Conférence régionale annuelle sur les aménagements de peine et les alternatives à l’incarcération
Madame le procureur général, qui a ouvert cette réunion, a rappelé que la problématique de la surpopulation carcérale demeure au cœur des préoccupations communes à l’ensemble des partenaires institutionnels du ressort. Elle a relevé que, en dépit de la politique de retenue observée par les parquets dans la mise à exécution des écrous, limitée aux situations les plus graves, la pression exercée sur les établissements pénitentiaires ne connaît pas d’infléchissement. La directrice de la DISP de Dijon a ainsi fait état d’une augmentation continue du nombre de personnes hébergées depuis le mois de décembre, plusieurs maisons d’arrêt du ressort affichant des taux d'occupation supérieurs à 200 %.
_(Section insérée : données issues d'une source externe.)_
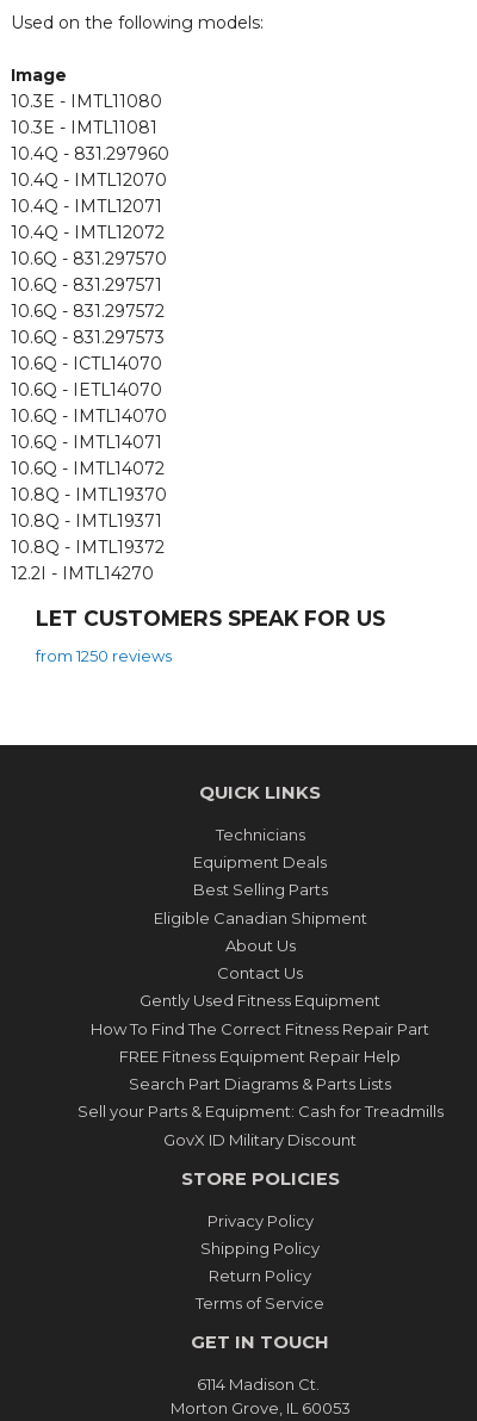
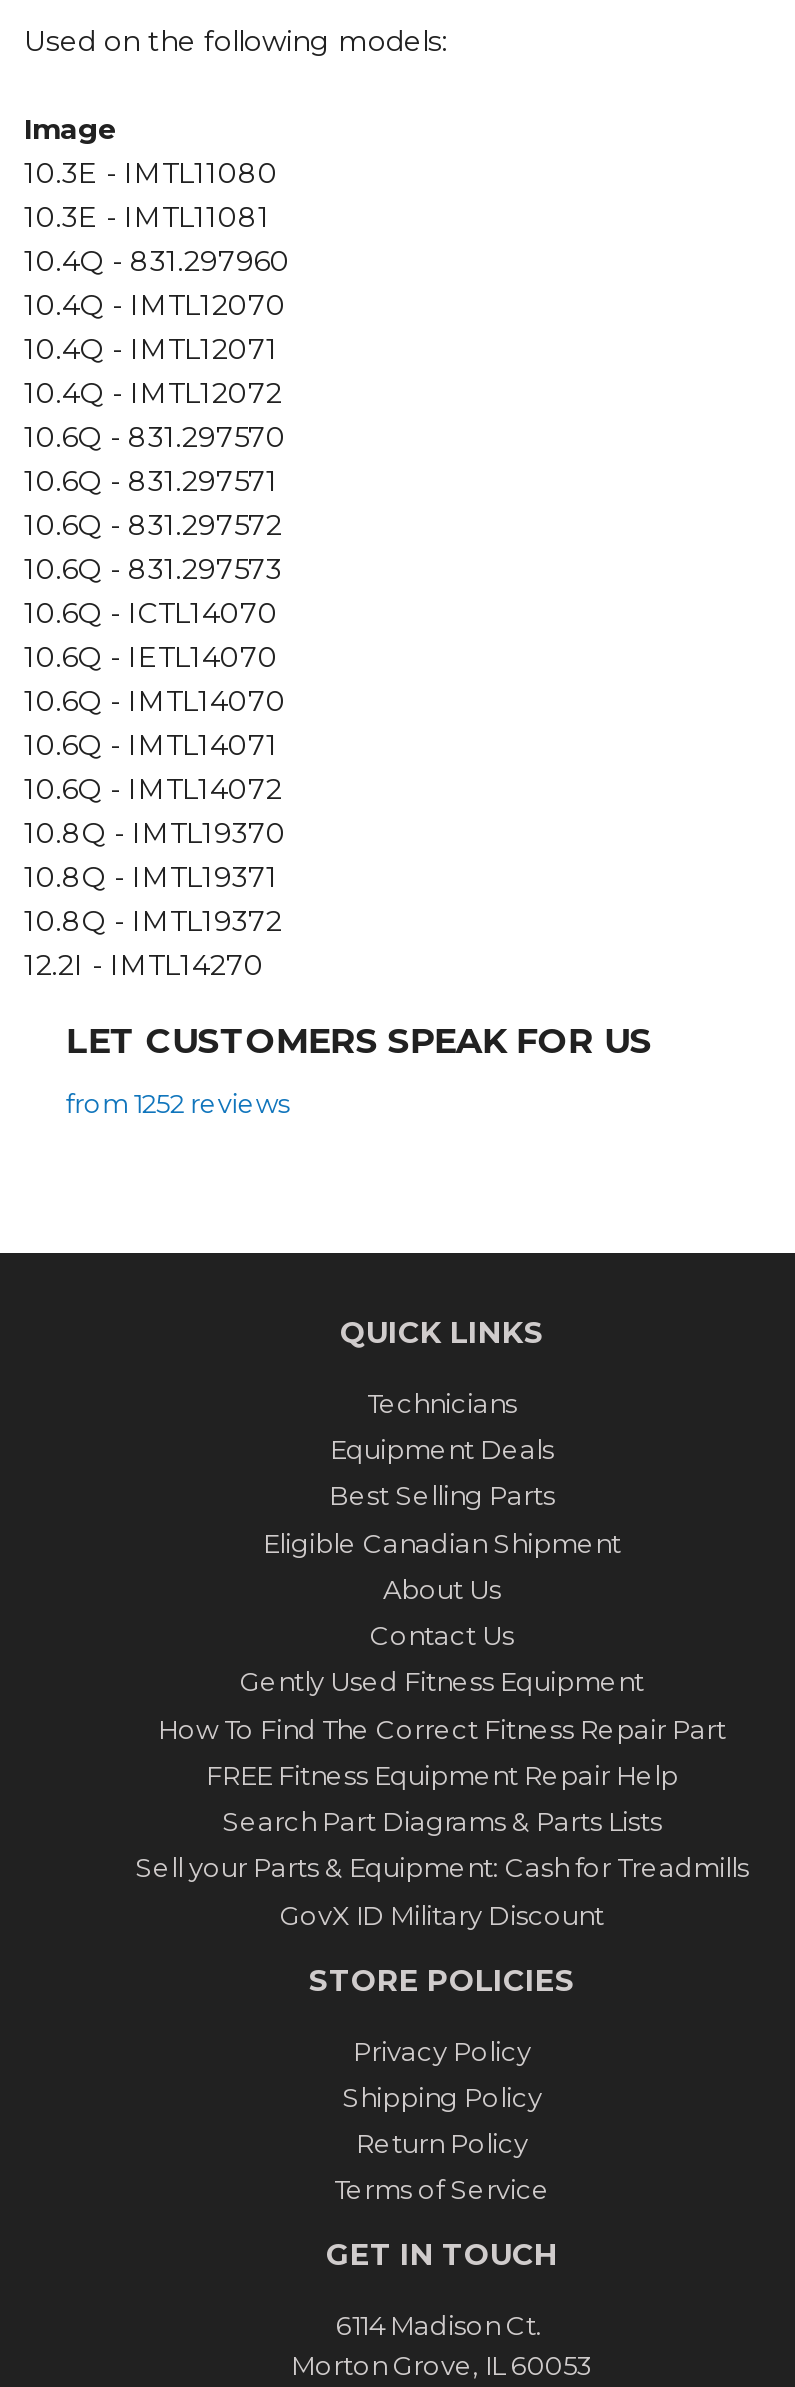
[36,646,172,665] from 1250 reviews -> [66,1087,290,1119] from 1252 reviews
Ce constat a conduit les participants à réfléchir à plusieurs axes d’action afin d’améliorer la situation sur le ressort. Il a notamment été envisagé de redynamiser le recours à l'assignation à résidence sous surveillance électronique (ARSE), dont le potentiel demeure aujourd’hui insuffisamment exploité sur le ressort. Une réflexion a également été engagée sur les marges de manœuvre susceptibles d’être dégagées en matière de transfert de détenus.
La question du travail d'intérêt général a également été abordée. A Montbéliard, cette peine demeure particulièrement difficile à mettre en œuvre, faute de postes proposés par les collectivités territoriales. Un rappel des quinze recommandations formulées à l’issue de la mission d’inspection a été réalisé. Plusieurs recommandations commencent à faire l’objet d'une déclinaison au niveau interrégional (expérimentation des ESR, recours à des TIG collectifs, déploiement de PRISME et de la PPN).
Le déploiement de l’interface PRISME, appelée à se substituer à l’applicatif APPI sur l'ensemble du territoire national à compter du 24 juin, a également été évoqué. Le retour d’expérience du ressort, où l’outil est déployé depuis le 11 mai, ne fait apparaître aucun dysfonctionnement majeur, hormis un manque de lisibilité de l’applicatif identifié par les juges de l’application des peines.
Madame CUENIN, présidente de la chambre de l'application des peines, et monsieur PARIETTI, substitut général, ont clôturé cette réunion en adressant leurs remerciements à l'ensemble des participants pour la qualité des échanges.